What Are Private College Loans?
Private college loans are credit-based loans provided by banks, credit unions, and other non-federal private entities. Qualifying college students may use them to pay for college fees such as tuition, room and board, and textbooks or other course-related expenses. When students have exhausted all other resources in terms of scholarships, grants, and federal funding, a private college loan can help them afford their education. A private college loan is substantially more expensive than a federal loan, so it’s important that students look for the best interest rate, assessing whether it’s a fixed or variable rate or includes a cap. They should also be mindful of additional fees, borrowing limits, grace periods, annual percentage rates, and loan deferment options. Unlike a parent loan, the student or co-signer is financially responsible for the fees accrued in a private college loan.
How Can I Qualify for a Private College Loan?
Private college loans are among the easiest to apply for, as they can typically be done over the phone without completing a FAFSA form. The lender ultimately decides whether you qualify for a private college loan. There are several criteria that lenders require. For example, qualifying students must be enrolled at a lender-eligible college or university. They also must be a United States citizen or permanent resident.
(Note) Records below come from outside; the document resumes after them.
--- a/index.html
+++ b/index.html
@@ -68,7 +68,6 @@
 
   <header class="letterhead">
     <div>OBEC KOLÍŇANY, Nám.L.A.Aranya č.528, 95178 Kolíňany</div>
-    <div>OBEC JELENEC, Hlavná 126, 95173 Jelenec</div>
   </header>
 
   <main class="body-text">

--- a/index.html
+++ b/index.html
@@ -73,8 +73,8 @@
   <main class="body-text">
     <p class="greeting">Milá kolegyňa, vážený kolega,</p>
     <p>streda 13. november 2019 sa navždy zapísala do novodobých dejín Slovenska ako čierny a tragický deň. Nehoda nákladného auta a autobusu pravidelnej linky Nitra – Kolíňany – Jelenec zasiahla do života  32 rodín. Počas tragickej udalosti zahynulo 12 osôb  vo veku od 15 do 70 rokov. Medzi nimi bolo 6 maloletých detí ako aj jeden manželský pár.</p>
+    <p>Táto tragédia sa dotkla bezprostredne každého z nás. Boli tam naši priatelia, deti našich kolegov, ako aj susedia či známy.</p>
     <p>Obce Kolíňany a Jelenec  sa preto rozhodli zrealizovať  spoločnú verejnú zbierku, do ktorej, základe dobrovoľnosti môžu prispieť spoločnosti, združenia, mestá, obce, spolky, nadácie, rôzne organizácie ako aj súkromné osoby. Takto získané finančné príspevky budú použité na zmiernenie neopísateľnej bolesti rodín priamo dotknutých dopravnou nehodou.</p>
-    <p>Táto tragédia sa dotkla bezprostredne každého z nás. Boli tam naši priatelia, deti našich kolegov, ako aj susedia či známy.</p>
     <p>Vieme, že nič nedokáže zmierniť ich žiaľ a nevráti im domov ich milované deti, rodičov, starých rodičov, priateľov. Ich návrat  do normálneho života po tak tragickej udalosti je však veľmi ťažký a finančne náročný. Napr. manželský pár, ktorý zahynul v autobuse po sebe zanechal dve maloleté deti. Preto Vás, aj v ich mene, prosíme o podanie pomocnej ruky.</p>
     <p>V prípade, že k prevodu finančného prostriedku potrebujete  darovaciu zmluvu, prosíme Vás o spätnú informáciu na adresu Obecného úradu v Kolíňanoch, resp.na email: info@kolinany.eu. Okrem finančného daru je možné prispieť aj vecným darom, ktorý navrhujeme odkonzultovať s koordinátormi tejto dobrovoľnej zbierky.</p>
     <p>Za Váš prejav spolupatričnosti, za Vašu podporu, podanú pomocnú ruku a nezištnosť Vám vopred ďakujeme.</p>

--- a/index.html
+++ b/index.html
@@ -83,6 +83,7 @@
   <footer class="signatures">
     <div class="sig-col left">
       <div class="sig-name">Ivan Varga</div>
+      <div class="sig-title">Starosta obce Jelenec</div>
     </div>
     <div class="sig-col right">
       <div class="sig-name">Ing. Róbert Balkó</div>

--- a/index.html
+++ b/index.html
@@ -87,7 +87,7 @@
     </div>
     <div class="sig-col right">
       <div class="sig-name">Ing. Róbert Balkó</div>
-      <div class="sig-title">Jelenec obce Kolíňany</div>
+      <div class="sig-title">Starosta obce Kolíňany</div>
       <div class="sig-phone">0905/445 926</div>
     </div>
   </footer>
The student needs to decide whether they want to apply via a co-signer or independently. Co-signers typically result in lower interest rates and better lender approval. If they have a co-signer, the co-signer must be credit-worthy. Otherwise, students must have a credit in the realm of 730 or higher. Most bank lenders require the student or co-signer to be customers.
Repaying a Private College Loan
There are several possible paths toward loan repayment. To incur the least amount of debt, students can choose an immediate payment plan in which they begin to pay off their loan’s principle and interest while still in school in lieu of small, monthly payments. They may opt to make interest-only payments while in school, which prevents interest from snow-balling and contributing to a higher loan balance. Finally, the student can choose to defer repayment entirely until after they graduate. The principle will have accumulated interest over the course of their education, which makes deferred repayment the most expensive route for paying off a loan.
The lender has the final word on how repayment is structured. Some only allow deferred payments in cases of financial duress during school. Others charge prepayment penalties to those who pay off their loans too early.
Types of Private College Loans
- cuStudentLoans: When federal loans don’t suffice, cuStudentLoans provides a private student loan to students who attend eligible schools and are part of an affiliated credit union. The student may borrow up to $120,000 in undergraduate debt or $160,000 in graduate debt.
- SallieMae: SallieMae offers a competitive private student loan program to students who are U.S. citizens or permanent residents and meet specified underwriting requirements. The awarded amount may cover your education in full.
- NASA Federal Credit Union: Students who are consistently enrolled in at least half-time status at a school that dispenses degrees upon completion may use this loan to cover any educational expenses to the maximum amount of $75,000.
- Chase Bank: Undergraduate, graduate, and graduate health professions students may apply for this loan if they or their cosigner are Chase bank customers. Qualifying applicants must attend a school participating in Chase’ student loan program.